Sex Education (2019-present)
Yes, the hard sell is right there in the title (sex!), but don't let the red herring boobs in the first 15 seconds of this British series fool you: Sex Education primarily deals with the complex emotions that accompany physical desire. Helping to parse through those feelings are the mother and son duo, one a licensed sex and relationships therapist (Gillian Anderson's Jean Milburn) and the other a gifted savant (Asa Butterfield's Otis Milburn) who can coach his peers through their issues even though he himself has bedroom problems. Peering into the intimate lives of the ensemble cast of high schoolers, there's something relatable, hilarious, and melancholy about each character without ever making them into a flattened type. And with the original score written by Ezra Furman, Laurie Nunn gave us a gem: This is easily one of our favorite Netflix originals.

Skins (2007-2013)
Hormonal teens. Lots of bad decisions. Zero fucks. Upon first viewing, Skins might feel like the British version of Project X or Veep's vulgar little sibling. But there's much more to the rampant sex and social one-upmanship that riddles Roundview College. Each cleverly scripted installment -- told from a different character's point of view -- meshes foul-mouthed humor with the gritty personal details of subjects like mental illness, family dysfunction, and race. The combo makes for some potent concoctions, ones that manage to pulse with an electrifying rhythm, even though many of Roundview's students (played in early episodes by the big-name likes of young Nicholas Hoult, Dev Patel, and Daniel Kaluuya) are mired in the mind-numbing ennui between childhood and adulthood. After a couple episodes, you'll find yourself obsessing over these deftly drawn kids, what their futures look like, and whether their anarchic exploits will make them or ruin them.
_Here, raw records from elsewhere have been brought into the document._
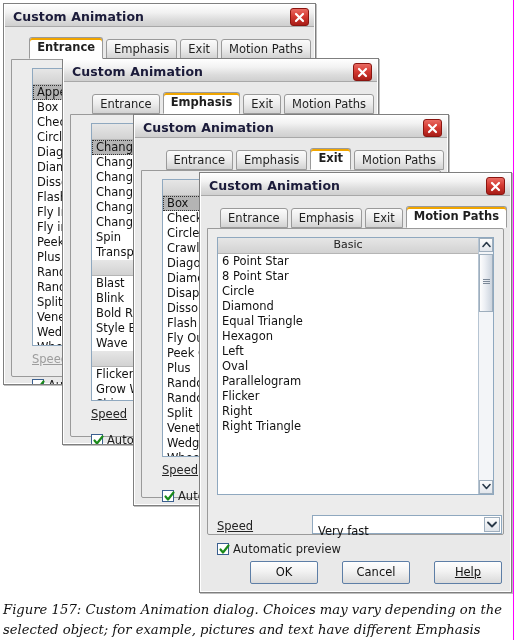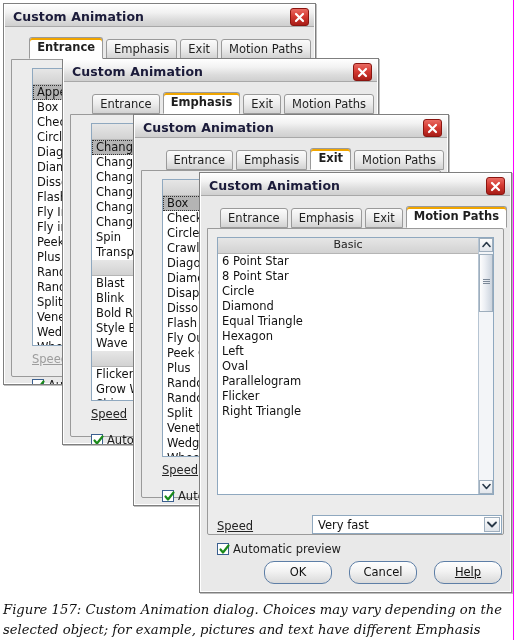--- a/index.html
+++ b/index.html
@@ -197,21 +197,21 @@
   .speed-label u { text-decoration: underline; }
   .combo {
     position: absolute;
     background: #ffffff;
     border: 1px solid #8fa8bf;
     box-sizing: border-box;
     height: 19px;
   }
   .combo .val {
     position: absolute;
-    left: 5px; top: 2px;
+    left: 5px; top: 8px;
     font-size: 11.5px;
     color: #111;
     white-space: nowrap;
     text-align: right;
   }
   .combo .arrow {
     position: absolute;
     right: 1px; top: 1px;
     width: 16px; height: 15px;
     background: linear-gradient(to bottom,#fcfcfc,#dfe4ea);
@@ -245,27 +245,27 @@
     position: absolute;
     left: 0; right: 8px; bottom: 7px;
     text-align: right;
     font-size: 0;
   }
   .btn {
     display: inline-block;
     min-width: 68px;
     height: 23px;
     line-height: 21px;
-    margin-left: 17px;
+    margin-left: 24px;
     font-size: 11.5px;
     color: #111;
     text-align: center;
     background: linear-gradient(to bottom,#fefefe 0%,#f2f2f2 45%,#dadada 100%);
     border: 1px solid #5d7ea6;
-    border-radius: 10px;
+    border-radius: 2px;
     box-sizing: border-box;
     cursor: pointer;
   }
   .btn u { text-decoration: underline; }
 
   
   .caption {
     position: absolute;
     left: 3px;
     top: 600px;
@@ -465,20 +465,21 @@
               <div class="list-item">6 Point Star</div>
               <div class="list-item">8 Point Star</div>
               <div class="list-item">Circle</div>
               <div class="list-item">Diamond</div>
               <div class="list-item">Equal Triangle</div>
               <div class="list-item">Hexagon</div>
               <div class="list-item">Left</div>
               <div class="list-item">Oval</div>
               <div class="list-item">Parallelogram</div>
               <div class="list-item">Flicker</div>
+              <div class="list-item">Right</div>
               <div class="list-item">Right Triangle</div>
 
             </div>
             <div class="vscroll">
               <div class="sb-btn up">
                 <svg width="9" height="7" viewBox="0 0 9 7">
                     <path d="M1 5.5 L4.5 1.5 L8 5.5" stroke="#2a3a4a" stroke-width="1.6" fill="none" stroke-linecap="round" stroke-linejoin="round"></path>
                   </svg>
               </div>
               <div class="sb-thumb">

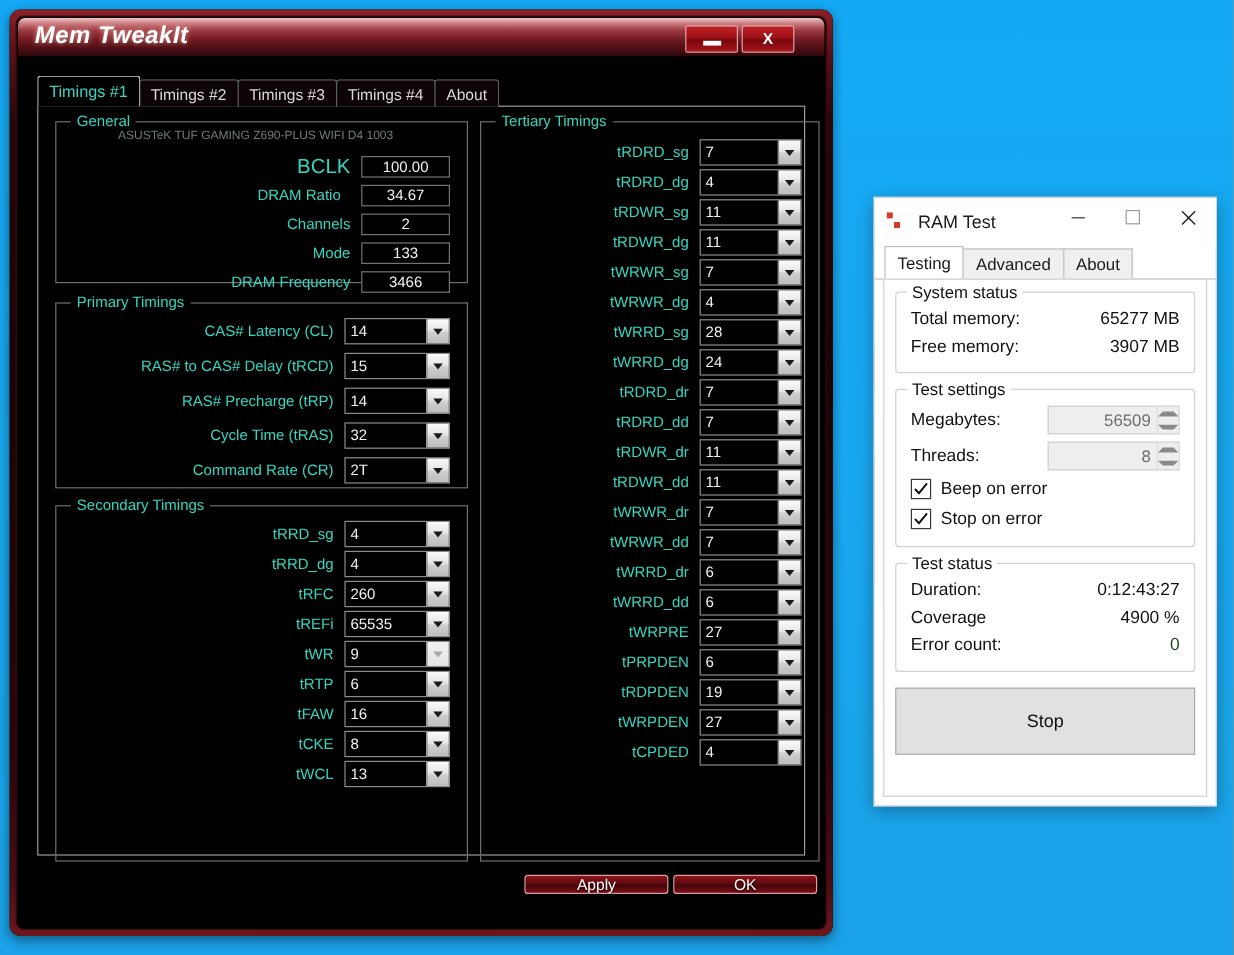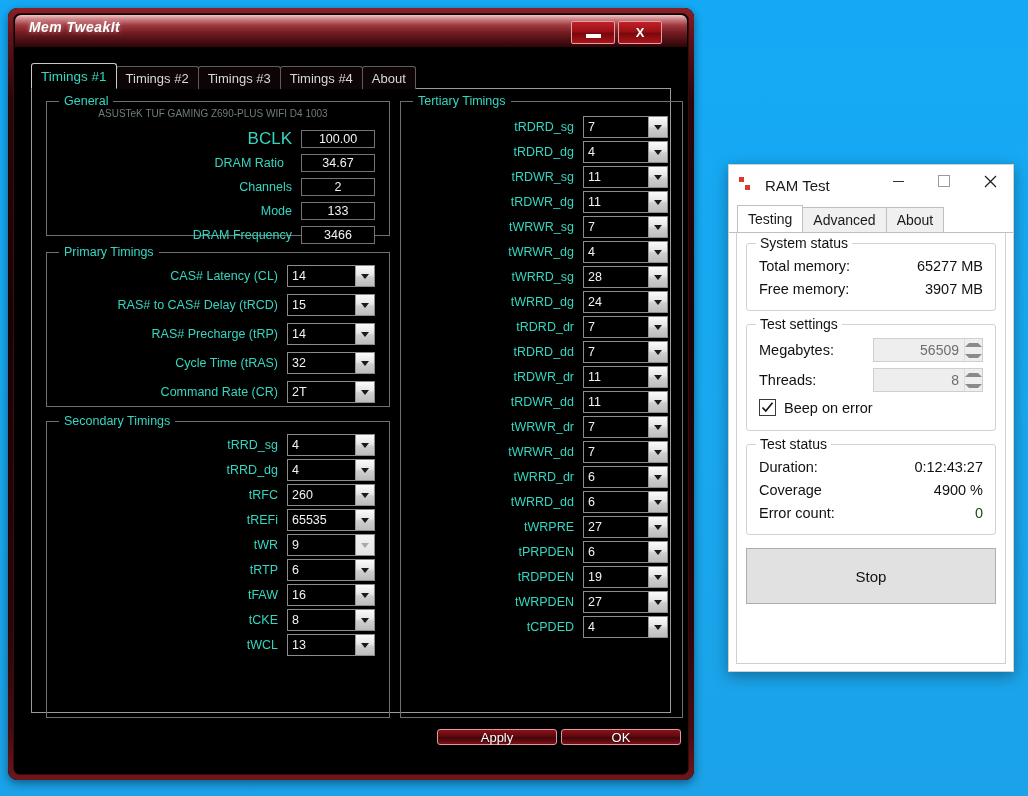--- a/index.html
+++ b/index.html
@@ -50,21 +50,21 @@
     left: 1px; top: 1px; right: 1px;
     height: 32px;
     background: linear-gradient(180deg, #f0c9cb 0%, #d49093 10%, #9e3a40 32%, #731c22 55%, #4c0e13 80%, #2c060a 100%);
     border-top-left-radius: 6px;
     border-top-right-radius: 6px;
   }
   .mt-title {
     position: absolute;
     left: 14px;
     top: 4px;
-    font-size: 14px;
+    font-size: 20px;
     font-weight: bold;
     font-style: italic;
     color: #ffffff;
     letter-spacing: 0.4px;
     text-shadow: 0 0 4px rgba(255,170,170,0.9), 1px 1px 1px rgba(0,0,0,0.4);
     white-space: nowrap;
   }
   .mt-winbtns {
     position: absolute;
     right: 25px;
@@ -960,20 +960,28 @@
 
       <div class="rt-check">
         <span class="box">
           <svg width="13" height="13" viewBox="0 0 13 13">
             <polyline points="1.5,6.5 4.8,10 11.5,1.8" fill="none" stroke="#111" stroke-width="1.6"></polyline>
           </svg>
         </span>
         <span class="ctext">Beep on error</span>
       </div>
 
+      <div class="rt-check">
+        <span class="box">
+          <svg width="13" height="13" viewBox="0 0 13 13">
+            <polyline points="1.5,6.5 4.8,10 11.5,1.8" fill="none" stroke="#111" stroke-width="1.6"></polyline>
+          </svg>
+        </span>
+        <span class="ctext">Stop on error</span>
+      </div>
     </div>
 
     <div class="rt-group">
       <div class="rt-gtitle">Test status</div>
       <div class="rt-line">
         <span>Duration:</span>
         <span class="v">0:12:43:27</span>
       </div>
       <div class="rt-line">
         <span>Coverage</span>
Stranger Things (2016-present)
If you haven't binged Netflix's '80s paranormal throwback... what gives? It's all your friends talked about last summer, and the second season, due in October, looks bonkers. If you've already done your time in the Upside Down, bide your time with the time-jumping Travelers, the alien-invasion saga Colony, the goofy fantasy series Shannara, and the one-season mind-bender Awake.
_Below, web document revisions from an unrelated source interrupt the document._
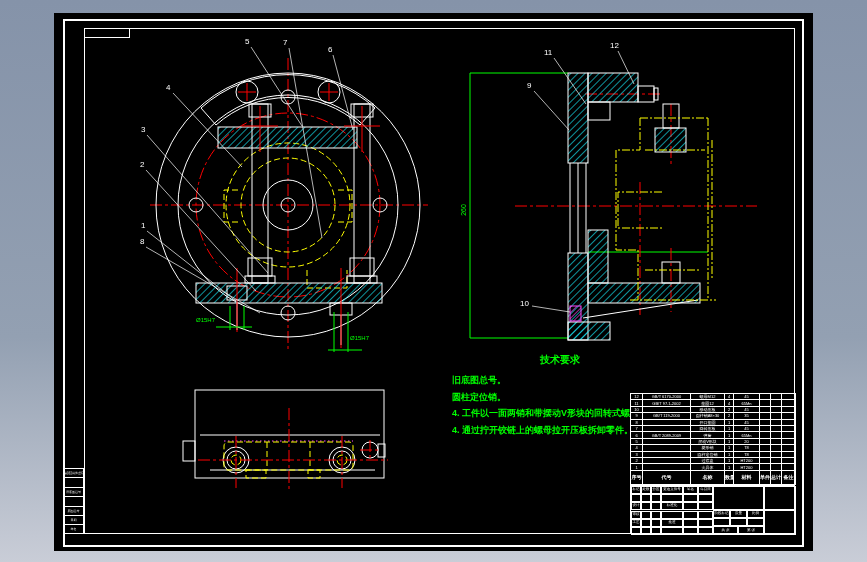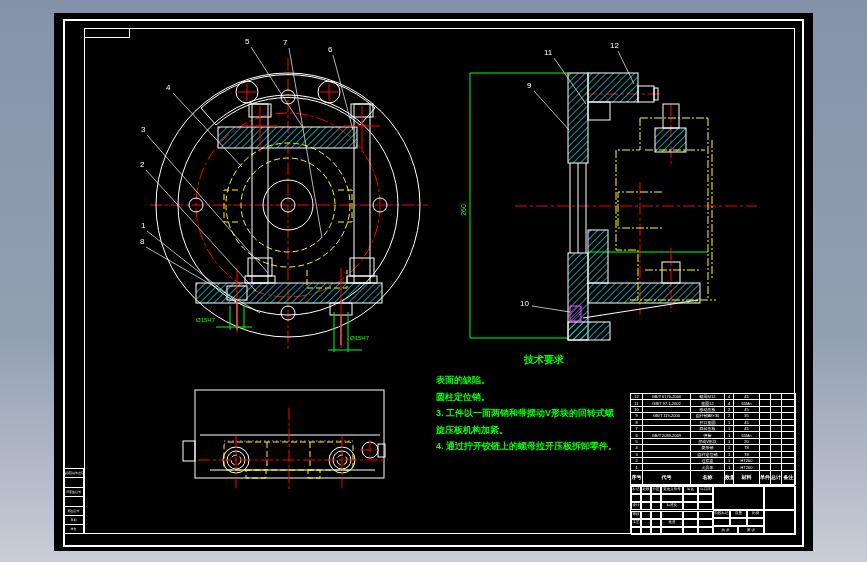--- a/index.html
+++ b/index.html
@@ -5,21 +5,21 @@
   html,body{margin:0;padding:0;}
   body{font-family:"Liberation Sans", sans-serif;}
   #stage{position:relative;width:867px;height:562px;overflow:hidden;
          background:linear-gradient(180deg,#8593a9 0%,#93a0b2 60%,#c9cdd7 100%);}
   .abs{position:absolute;box-sizing:border-box;}
   #sheet{left:54px;top:13px;width:759px;height:538px;background:#000;}
   #outer-border{left:63px;top:19px;width:741px;height:528px;border:2px solid #fff;}
   #inner-frame{left:84px;top:28px;width:711px;height:506px;border:1px solid #fff;}
   #corner-box{left:84px;top:28px;width:46px;height:10px;border:1px solid #fff;}
   
-  #techreq{left:436px;top:352px;width:216px;color:#00ff00;font-weight:bold;font-size:9px;line-height:16.4px;}
+  #techreq{left:452px;top:352px;width:216px;color:#00ff00;font-weight:bold;font-size:9px;line-height:16.4px;}
   #techreq .tr-title{text-align:center;font-size:10px;margin-bottom:4px;}
   
   #bom{left:630px;top:393px;width:165px;height:92px;border-collapse:collapse;table-layout:fixed;color:#fff;}
   #bom td,#bom th{border:1px solid #fff;padding:0;margin:0;font-size:4px;line-height:5px;height:5px;
       overflow:hidden;white-space:nowrap;font-weight:normal;text-align:center;}
   #bom th{font-size:5px;height:13px;font-weight:bold;}
   
   #tblock{left:630px;top:485px;width:165px;height:49px;border:1px solid #fff;color:#fff;}
   .tb-cell{position:absolute;border:0.5px solid #fff;font-size:3.5px;line-height:1.1;color:#fff;
       display:flex;align-items:center;justify-content:center;overflow:hidden;box-sizing:border-box;}
@@ -46,24 +46,23 @@
       <div class="srow">旧底图总号</div>
       <div class="srow"></div>
       <div class="srow">底图总号</div>
       <div class="srow">日期</div>
       <div class="srow">签名</div>
     </div>
 
   <div id="techreq" class="abs">
     <div class="tr-title">技术要求</div>
     <div>
-        <div>表面的缺陷。</div>
+        <div>旧底图总号。</div>
         <div>圆柱定位销。</div>
-        <div>3. 工件以一面两销和带摆动V形块的回转式螺</div>
-        <div>旋压板机构加紧。</div>
+        <div>4. 工件以一面两销和带摆动V形块的回转式螺</div>
         <div>4. 通过拧开铰链上的螺母拉开压板拆卸零件。</div>
       </div>
   </div>
 
   <table id="bom" class="abs">
     <colgroup>
       <col style="width:12px">
         <col style="width:48px">
         <col style="width:34px">
         <col style="width:9px">

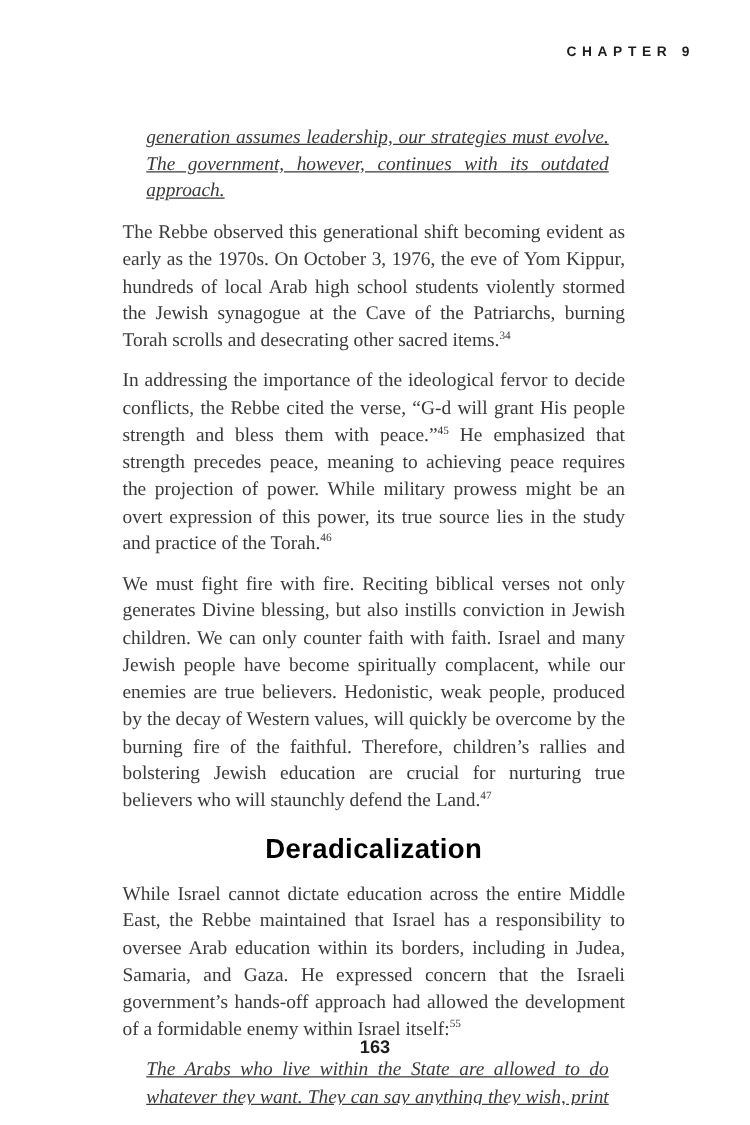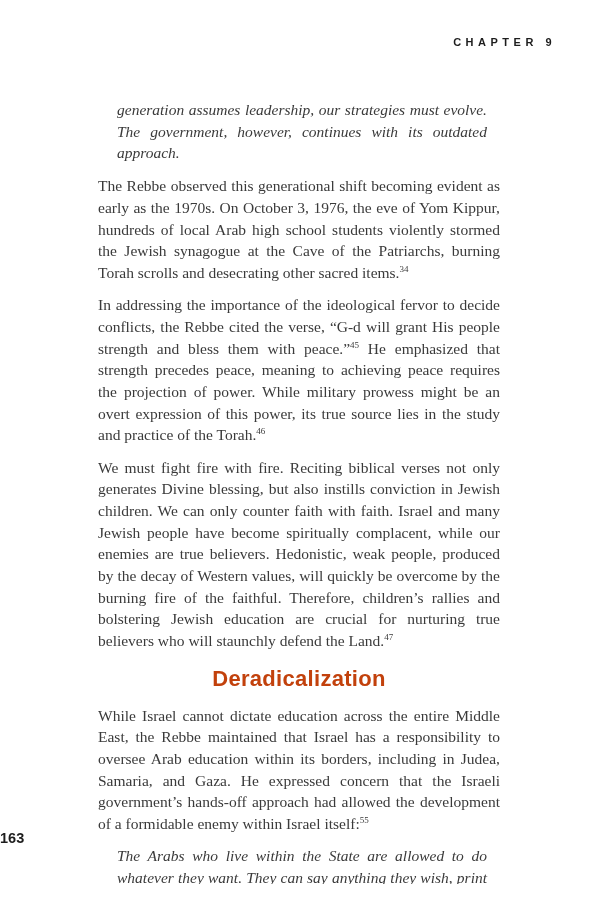--- a/index.html
+++ b/index.html
@@ -33,48 +33,50 @@
     width: 402px;
     color: #3a3a3a;
     font-size: 15.5px;
     line-height: 21.7px;
     text-align: justify;
     hyphens: none;
   }
   .quote {
     font-style: italic;
     margin: 0 13px 11px 19px;
+    text-decoration: underline;
   }
   .quote.closing {
     margin-bottom: 0;
     margin-top: 3px;
   }
   .content p {
     margin: 0 0 10.5px 0;
   }
   .section-heading {
     font-family: "Liberation Sans", sans-serif;
     font-weight: 700;
     font-size: 22px;
     letter-spacing: 0.3px;
-    color: #c2410c;
+    color: #000000;
     text-align: center;
     margin: 16px 0 15px 0;
   }
   sup {
     font-size: 9px;
     line-height: 0;
     vertical-align: super;
     letter-spacing: 0;
   }
   .page-number {
     position: absolute;
     bottom: 38px;
     left: 0;
     right: 0;
+    text-align: center;
     font-family: "Liberation Sans", sans-serif;
     font-weight: 700;
     font-size: 14.5px;
     color: #1d1d1d;
   }
 </style>
 </head>
 <body>
 
 <div class="page">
The Vampire Diaries (2009-2017)
Here's the pitch: not one, but two hot vampire brothers. While it premiered back in 2009 at the sparkly peak of Twilight mania, this supernatural teen soap has more in common with co-creator Kevin Williamson's witty '90s work -- Dawson's Creek and Scream -- than it does with Stephenie Meyer's po-faced novels. Based on a series of books by YA writer L. J. Smith, the show brings you into the inner life of a newly orphaned high-schooler named Elena (Nina Dobrev) who gets pursued by sultry, good vamp Stefan (Paul Wesley) and his equally sultry, evil bro Damon (Lost's Ian Somerhalder). There's love triangles, complicated mythology, crazy plot twists, and countless scenes where yokels get bit in the neck by pale guys with great hair. But its the wry, almost Buffy-like comic tone that keeps you coming back.